> Provided records

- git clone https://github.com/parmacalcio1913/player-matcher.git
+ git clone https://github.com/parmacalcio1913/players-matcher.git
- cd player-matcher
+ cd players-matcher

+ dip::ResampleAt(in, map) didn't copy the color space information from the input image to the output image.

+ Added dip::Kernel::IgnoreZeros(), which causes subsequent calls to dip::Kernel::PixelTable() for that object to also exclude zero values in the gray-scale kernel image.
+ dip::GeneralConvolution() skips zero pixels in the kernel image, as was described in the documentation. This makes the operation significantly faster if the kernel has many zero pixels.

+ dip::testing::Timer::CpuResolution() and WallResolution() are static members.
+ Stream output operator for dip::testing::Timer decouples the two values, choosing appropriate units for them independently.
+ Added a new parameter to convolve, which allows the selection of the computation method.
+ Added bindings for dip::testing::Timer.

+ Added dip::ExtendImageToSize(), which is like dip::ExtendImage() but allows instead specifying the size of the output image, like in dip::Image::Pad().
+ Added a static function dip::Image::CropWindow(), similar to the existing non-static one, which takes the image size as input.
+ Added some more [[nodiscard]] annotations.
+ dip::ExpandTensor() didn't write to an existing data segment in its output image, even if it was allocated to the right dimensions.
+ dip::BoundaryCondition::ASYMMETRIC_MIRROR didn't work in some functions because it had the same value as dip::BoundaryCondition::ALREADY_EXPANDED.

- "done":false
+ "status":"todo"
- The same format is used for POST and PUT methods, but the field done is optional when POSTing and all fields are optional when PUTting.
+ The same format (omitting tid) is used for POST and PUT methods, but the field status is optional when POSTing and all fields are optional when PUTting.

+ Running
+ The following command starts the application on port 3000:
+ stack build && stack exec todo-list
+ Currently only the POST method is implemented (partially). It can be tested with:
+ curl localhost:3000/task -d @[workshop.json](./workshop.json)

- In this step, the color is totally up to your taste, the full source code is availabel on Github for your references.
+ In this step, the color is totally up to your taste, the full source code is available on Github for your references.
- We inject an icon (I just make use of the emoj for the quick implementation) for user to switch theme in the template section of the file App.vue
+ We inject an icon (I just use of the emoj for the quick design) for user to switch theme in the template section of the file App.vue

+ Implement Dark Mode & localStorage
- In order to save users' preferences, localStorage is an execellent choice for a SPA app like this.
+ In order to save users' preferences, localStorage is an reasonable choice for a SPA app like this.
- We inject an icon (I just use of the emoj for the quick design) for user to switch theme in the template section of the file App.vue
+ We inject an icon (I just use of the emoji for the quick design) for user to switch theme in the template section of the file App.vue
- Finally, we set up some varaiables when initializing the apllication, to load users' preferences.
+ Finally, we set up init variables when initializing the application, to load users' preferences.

> Prompt
Return the full data above, line for line.

> Answer to the exercise
- git clone https://github.com/parmacalcio1913/player-matcher.git
+ git clone https://github.com/parmacalcio1913/players-matcher.git
- cd player-matcher
+ cd players-matcher

+ dip::ResampleAt(in, map) didn't copy the color space information from the input image to the output image.

+ Added dip::Kernel::IgnoreZeros(), which causes subsequent calls to dip::Kernel::PixelTable() for that object to also exclude zero values in the gray-scale kernel image.
+ dip::GeneralConvolution() skips zero pixels in the kernel image, as was described in the documentation. This makes the operation significantly faster if the kernel has many zero pixels.

+ dip::testing::Timer::CpuResolution() and WallResolution() are static members.
+ Stream output operator for dip::testing::Timer decouples the two values, choosing appropriate units for them independently.
+ Added a new parameter to convolve, which allows the selection of the computation method.
+ Added bindings for dip::testing::Timer.

+ Added dip::ExtendImageToSize(), which is like dip::ExtendImage() but allows instead specifying the size of the output image, like in dip::Image::Pad().
+ Added a static function dip::Image::CropWindow(), similar to the existing non-static one, which takes the image size as input.
+ Added some more [[nodiscard]] annotations.
+ dip::ExpandTensor() didn't write to an existing data segment in its output image, even if it was allocated to the right dimensions.
+ dip::BoundaryCondition::ASYMMETRIC_MIRROR didn't work in some functions because it had the same value as dip::BoundaryCondition::ALREADY_EXPANDED.

- "done":false
+ "status":"todo"
- The same format is used for POST and PUT methods, but the field done is optional when POSTing and all fields are optional when PUTting.
+ The same format (omitting tid) is used for POST and PUT methods, but the field status is optional when POSTing and all fields are optional when PUTting.

+ Running
+ The following command starts the application on port 3000:
+ stack build && stack exec todo-list
+ Currently only the POST method is implemented (partially). It can be tested with:
+ curl localhost:3000/task -d @[workshop.json](./workshop.json)

- In this step, the color is totally up to your taste, the full source code is availabel on Github for your references.
+ In this step, the color is totally up to your taste, the full source code is available on Github for your references.
- We inject an icon (I just make use of the emoj for the quick implementation) for user to switch theme in the template section of the file App.vue
+ We inject an icon (I just use of the emoj for the quick design) for user to switch theme in the template section of the file App.vue

+ Implement Dark Mode & localStorage
- In order to save users' preferences, localStorage is an execellent choice for a SPA app like this.
+ In order to save users' preferences, localStorage is an reasonable choice for a SPA app like this.
- We inject an icon (I just use of the emoj for the quick design) for user to switch theme in the template section of the file App.vue
+ We inject an icon (I just use of the emoji for the quick design) for user to switch theme in the template section of the file App.vue
- Finally, we set up some varaiables when initializing the apllication, to load users' preferences.
+ Finally, we set up init variables when initializing the application, to load users' preferences.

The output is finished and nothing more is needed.